== TASK GOAL ==
Retype each entry exactly as written, and keep the pictures out of the copy.
*** Opening THE DATA ***
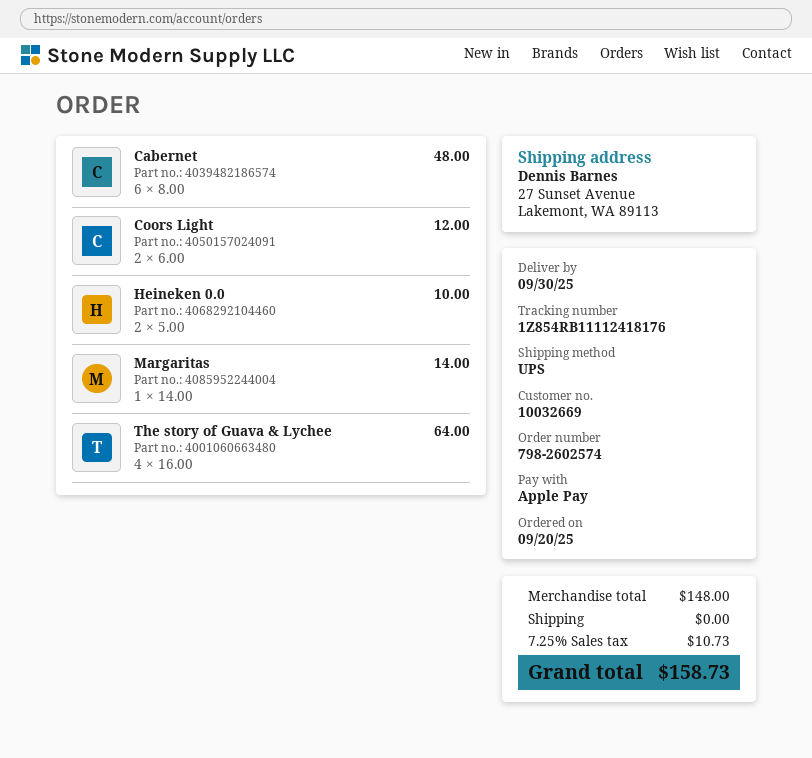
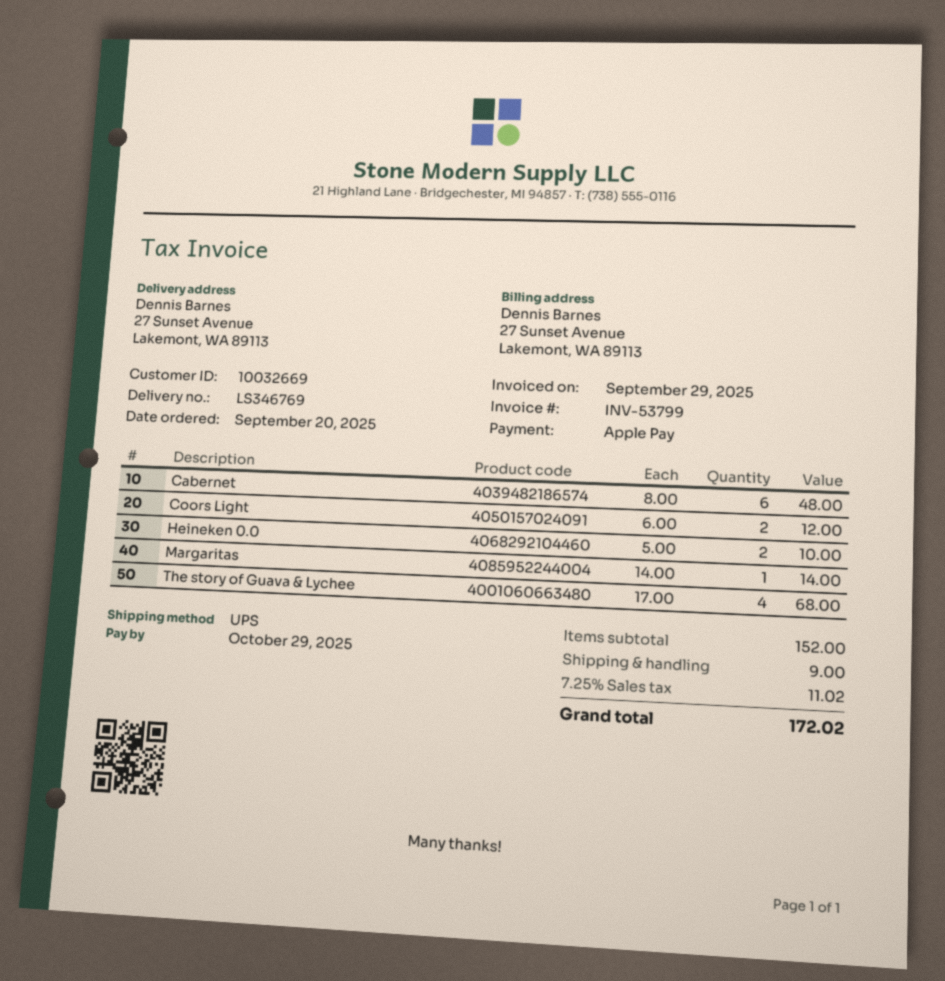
The story of Guava & Lychee: 4 x 16.00 = 64.00 -> 4 x 17.00 = 68.00
subtotal: 148.00 -> 152.00
shipping: 0.00 -> 9.00
tax: 7.25% = 10.73 -> 7.25% = 11.02
total: 158.73 -> 172.02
*** Closing THE DATA ***
== TASK SOLUTION ==
The story of Guava & Lychee: 4 x 16.00 = 64.00 -> 4 x 17.00 = 68.00
subtotal: 148.00 -> 152.00
shipping: 0.00 -> 9.00
tax: 7.25% = 10.73 -> 7.25% = 11.02
total: 158.73 -> 172.02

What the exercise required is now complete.